If an AI agent does the work, what is my job?

You stop being the operator who does the task keystroke by keystroke and become the compute allocator: the person who decides which tasks are worth an expensive, unattended run, writes the brief that aligns the agent before it spends, and defines the success check that confirms the result without redoing it. Execution is no longer where you add value — the decision and the spec are.

Which tasks are worth handing to a long, unattended AI agent run?

Run the task through three tests and launch only if it passes all three. Leverage: is it big enough to be worth it — if you could finish it yourself in ten minutes, just do it. Specifiability: can you describe what 'done' looks like — if not, the agent can't hit it. Verifiability: can you check the result without redoing the whole thing yourself. Fail specifiability, fix the brief first; fail verifiability, build the check first; fail leverage, just do the task.

How do I write a brief for an autonomous AI agent?

A brief that keeps an unsupervised agent on target has three parts. The outcome: what 'done' looks like, concretely — write the finish line, not the topic. The shape of the output: the format, columns, file type, sections, and length. The hard constraints and an exit: what it must not do, which sources to trust, and an explicit instruction to stop and ask if a step is ambiguous rather than guessing. Then define the success check inside that same brief, before you launch.

Your New Job Is Compute Allocator

You can now hand a single task to an AI agent and walk away. It runs for hours — sometimes the better part of a day — with no one watching. In its own testing, Anthropic’s Claude Sonnet 4.5 ran for roughly 30 hours straight to build an 11,000-line Slack clone. That isn’t a chatbot waiting on your next message. It’s a worker you start and leave alone.

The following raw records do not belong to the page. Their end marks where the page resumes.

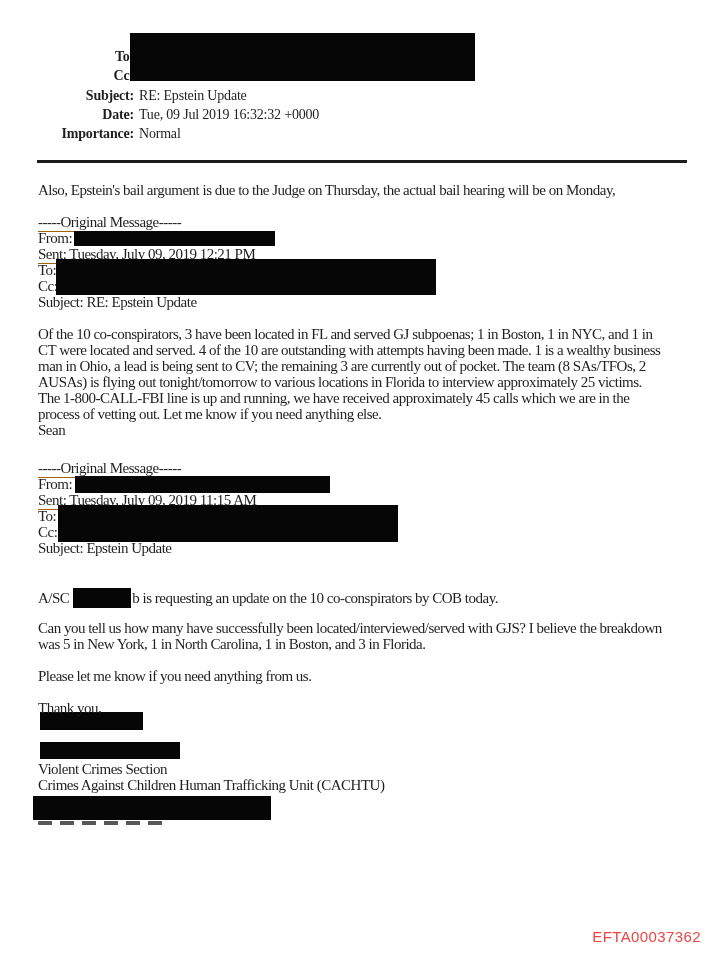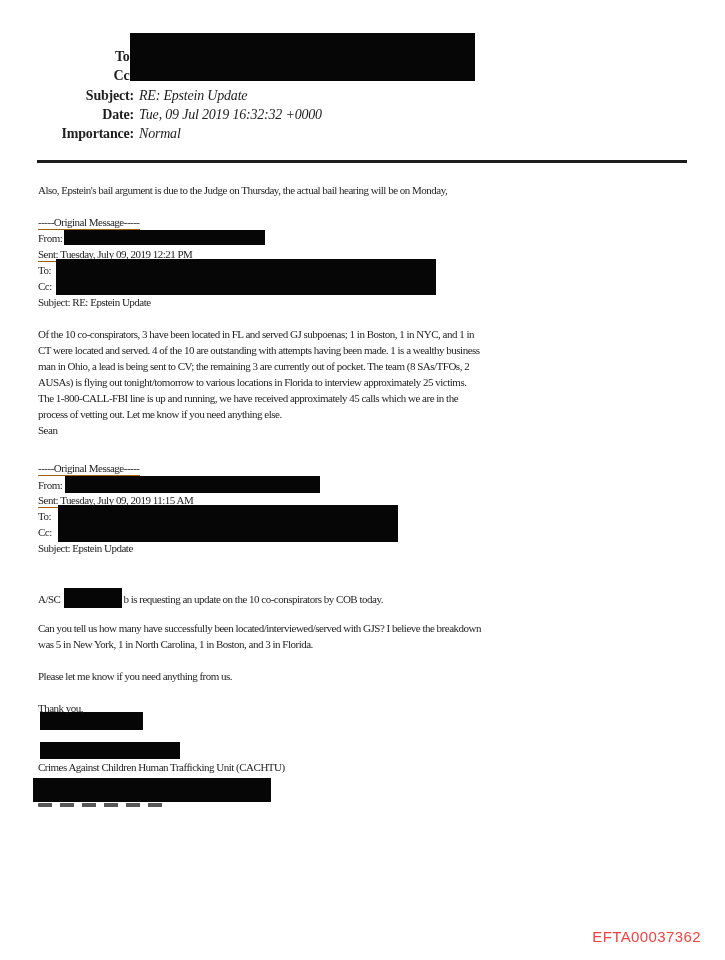--- a/index.html
+++ b/index.html
@@ -18,7 +18,7 @@
   }
   .hrow{display:flex;}
   .hlabel{width:94px;text-align:right;font-weight:bold;flex:0 0 94px;}
-  .hvalue{padding-left:5px;white-space:pre;font-style:italic;}
+  .hvalue{padding-left:5px;white-space:pre;}
   .redaction{background:#060606;}
   .bar-top{position:absolute;left:130px;top:33px;width:345px;height:48px;}
   .hr-line{position:absolute;left:37px;top:160px;width:650px;height:3px;background:#1c1c1c;}

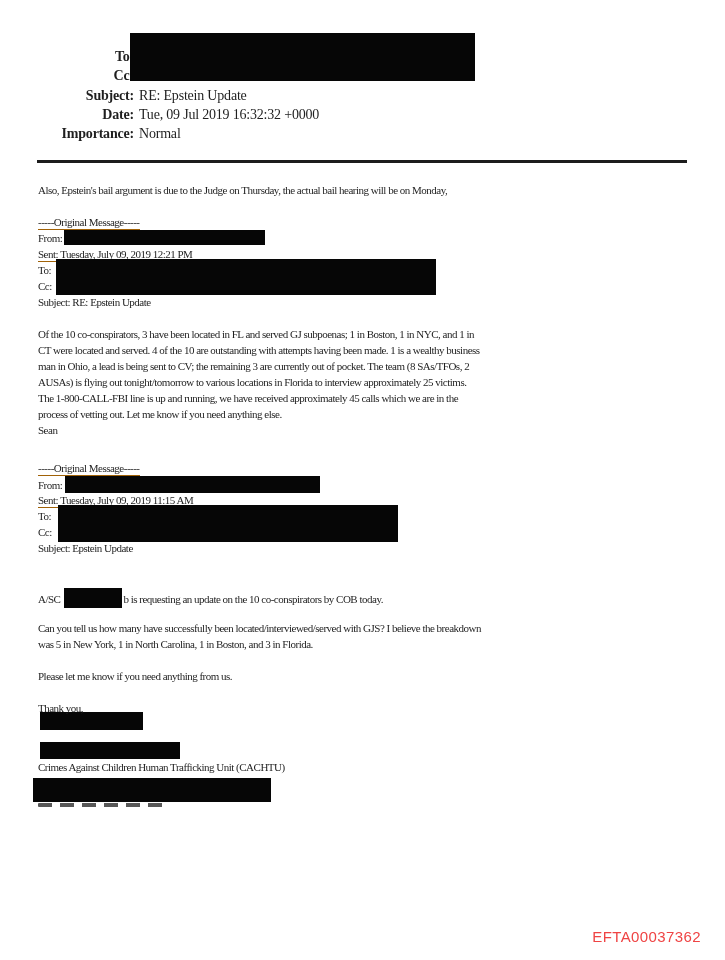--- a/index.html
+++ b/index.html
@@ -25,7 +25,7 @@
   
   .email-body{
     position:absolute;left:38px;top:182px;width:670px;
-    font-size:11px;letter-spacing:-0.5px;
+    font-size:15px;letter-spacing:-0.5px;
   }
   .line{height:16px;line-height:16px;white-space:pre;position:relative;}
   .multiline{white-space:pre;line-height:16px;position:relative;}

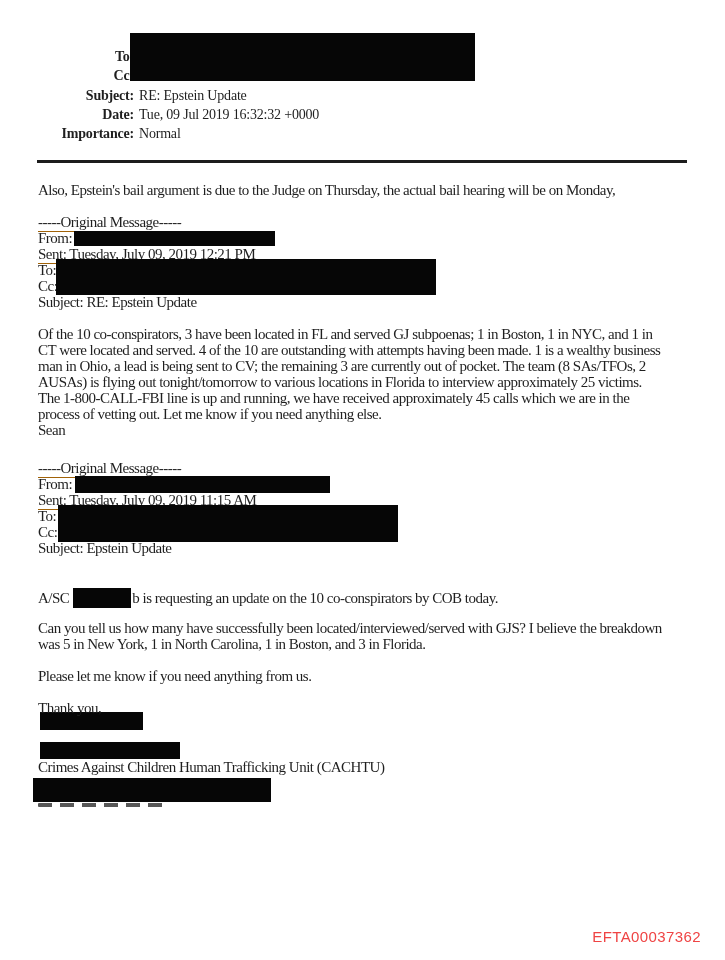--- a/index.html
+++ b/index.html
@@ -142,6 +142,7 @@
     <div class="line">Thank you,</div>
     <div class="redaction bar-sig1"></div>
     <div class="redaction bar-sig2"></div>
+    <div class="line sig-line">Violent Crimes Section</div>
     <div class="line">Crimes Against Children Human Trafficking Unit (CACHTU)</div>
     <div class="redaction bar-phone"></div>
     <div class="remnant"></div>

Which raises the question you came here with: if the agent does the work, what is your job?

Here’s the answer. You stop being the operator — the person who does the task keystroke by keystroke — and become the compute allocator: the person who decides which tasks are worth an expensive, unattended run, and who writes the brief that aligns the agent before it spends. Execution is no longer where you add value. The decision and the spec are.

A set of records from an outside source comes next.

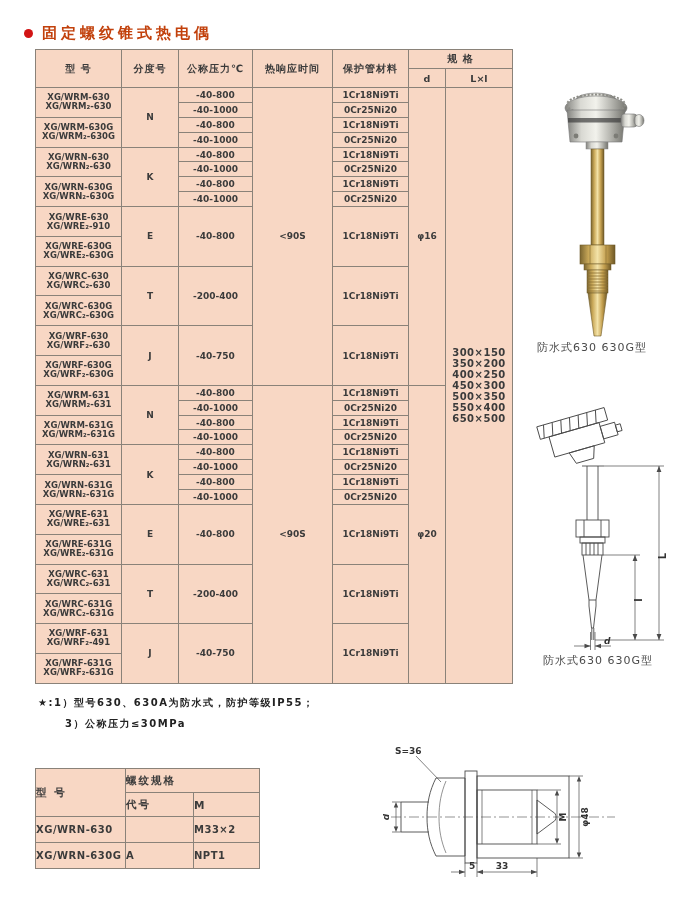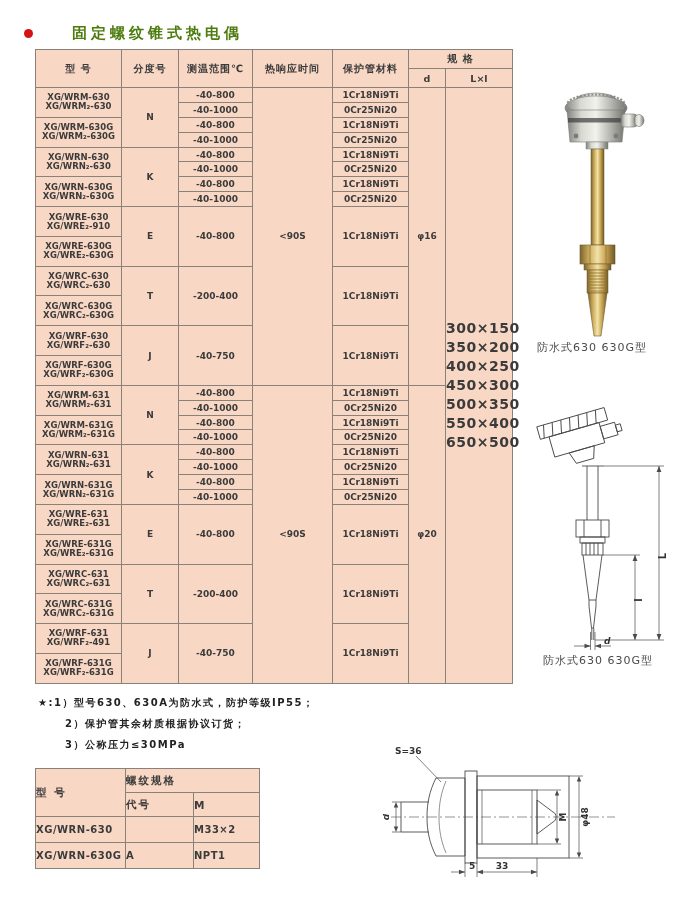--- a/index.html
+++ b/index.html
@@ -9,7 +9,7 @@
   
   .title-row{position:absolute;left:24px;top:24px;display:flex;align-items:center;}
   .red-dot{width:9px;height:9px;border-radius:50%;background:#d21414;margin-right:9px;flex:0 0 auto;}
-  .page-title{font-size:15px;font-weight:bold;color:#4d7c0f;letter-spacing:4px;white-space:nowrap;margin-left:30px;}
+  .page-title{font-size:15px;font-weight:bold;color:#c2410c;letter-spacing:4px;white-space:nowrap;}
   
   .doc-table{position:absolute;left:35px;top:49px;width:477px;border-collapse:collapse;table-layout:fixed;
              border:1.5px solid #5e5a55;}

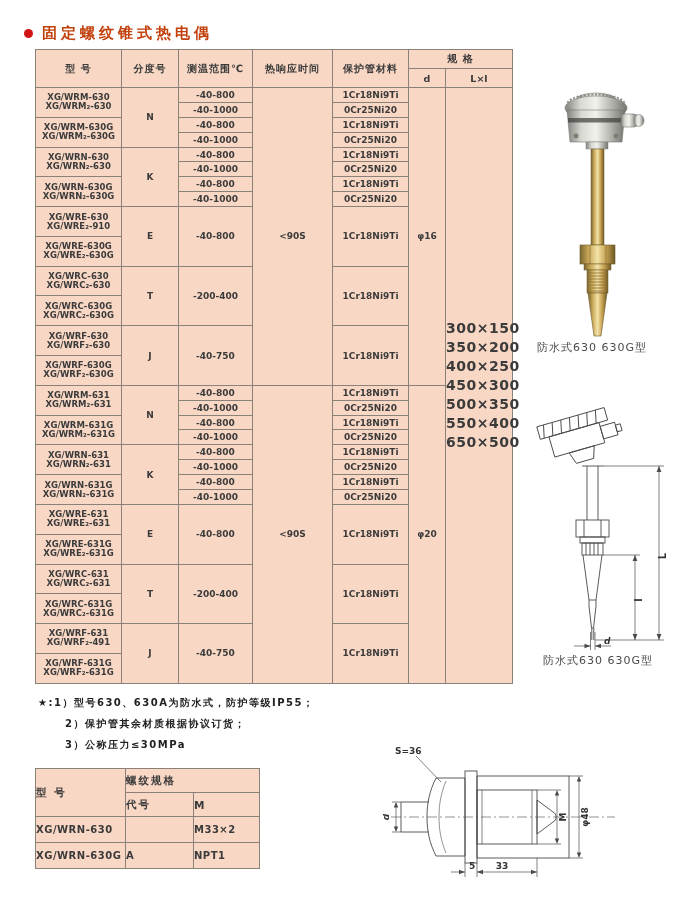--- a/index.html
+++ b/index.html
@@ -64,7 +64,7 @@
       <tr>
         <th rowspan="2">型  号</th>
         <th rowspan="2">分度号</th>
-        <th rowspan="2">测温范围℃</th>
+        <th rowspan="2">公称压力℃</th>
         <th rowspan="2">热响应时间</th>
         <th rowspan="2">保护管材料</th>
         <th colspan="2">规  格</th>

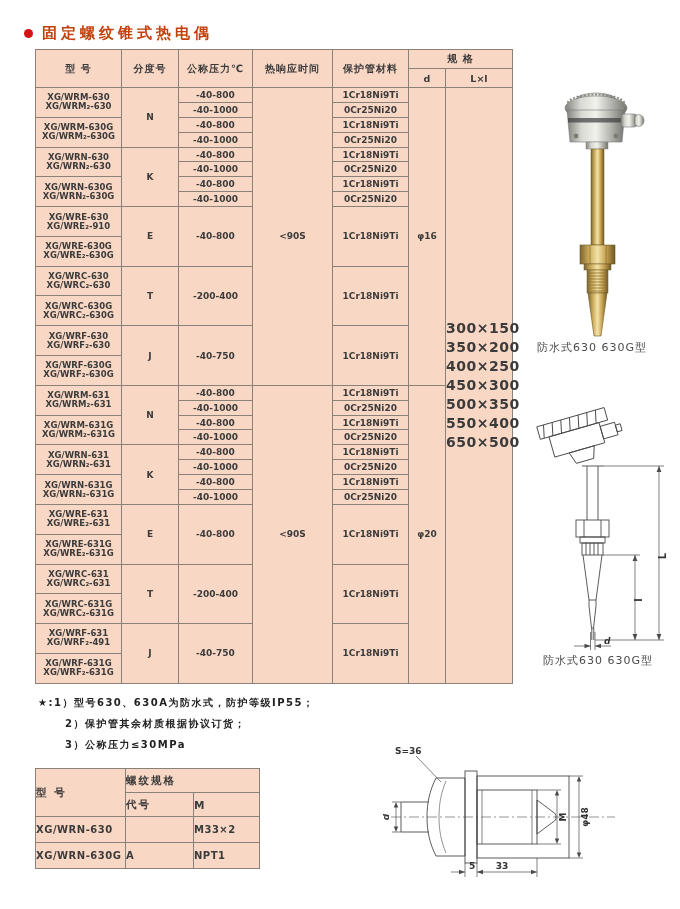--- a/index.html
+++ b/index.html
@@ -21,7 +21,7 @@
   .doc-table tbody tr{height:14.9px;}
   .doc-table td{font-size:9px;}
   .doc-table td.model{font-size:8.5px;line-height:9px;letter-spacing:0;}
-  .doc-table td.spec{font-size:14px;line-height:19px;letter-spacing:.5px;}
+  .doc-table td.spec{font-size:10px;line-height:11px;letter-spacing:.5px;}
   
   .notes{position:absolute;left:38px;top:692px;font-size:10px;font-weight:bold;color:#222;
          line-height:21px;letter-spacing:1.5px;}

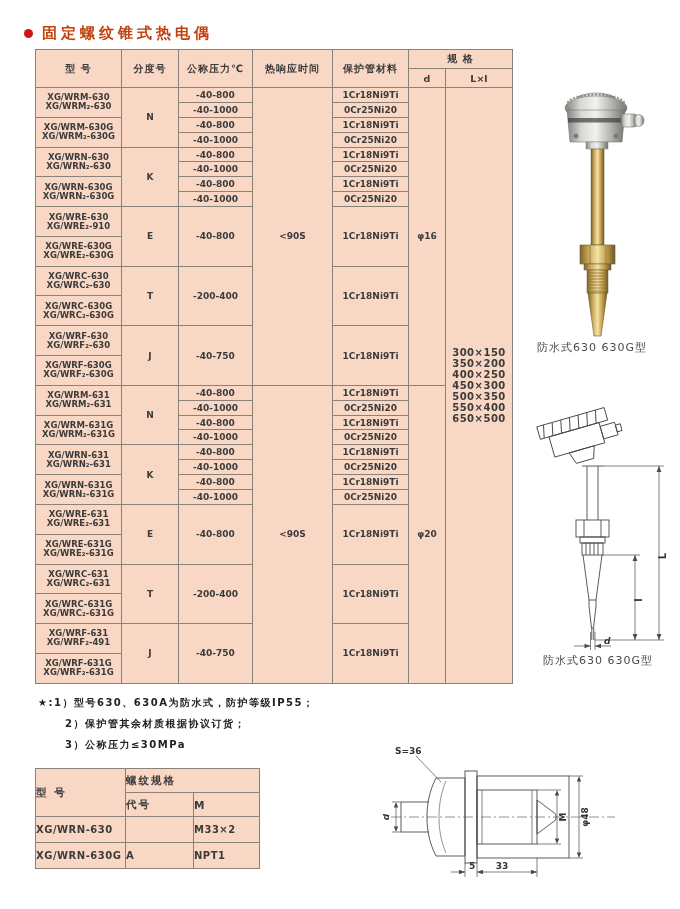--- a/index.html
+++ b/index.html
@@ -326,7 +326,6 @@
 
   <div class="notes">
     <div>★:1）型号630、630A为防水式，防护等级IP55；</div>
-    <div class="indent">2）保护管其余材质根据协议订货；</div>
     <div class="indent">3）公称压力≤30MPa</div>
   </div>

This is for you if you’re already kicking off long, hands-off agent runs — coding agents, deep-research jobs, multi-step workflows — and you’ve felt the sting of one that churned for an hour and came back wrong. If you’re still using AI as a chat box or a faster autocomplete, this won’t apply to you yet. Come back when you do.

Why this is suddenly your problem

Two things changed at once: agents got long, and runs got metered.

They got long. The research group METR tracks a “time horizon” — the length of task a model can reliably finish without a human stepping in — and it’s been doubling roughly every seven months. That curve is what turns a chat assistant into something you can start and leave: minutes became hours, and hours are becoming days.

They got metered. Unlike a flat monthly tool, an autonomous agent bills by the token, and it pays that bill on every turn. Each loop re-reads the growing pile of instructions, files, and prior output before it does anything new — so cost climbs faster than the work does. An agent that gets stuck in a reasoning loop, keeps retrying a failing step, or wanders down a dead end can burn through a lot of money before it surfaces. A single complex run can run into the hundreds of dollars.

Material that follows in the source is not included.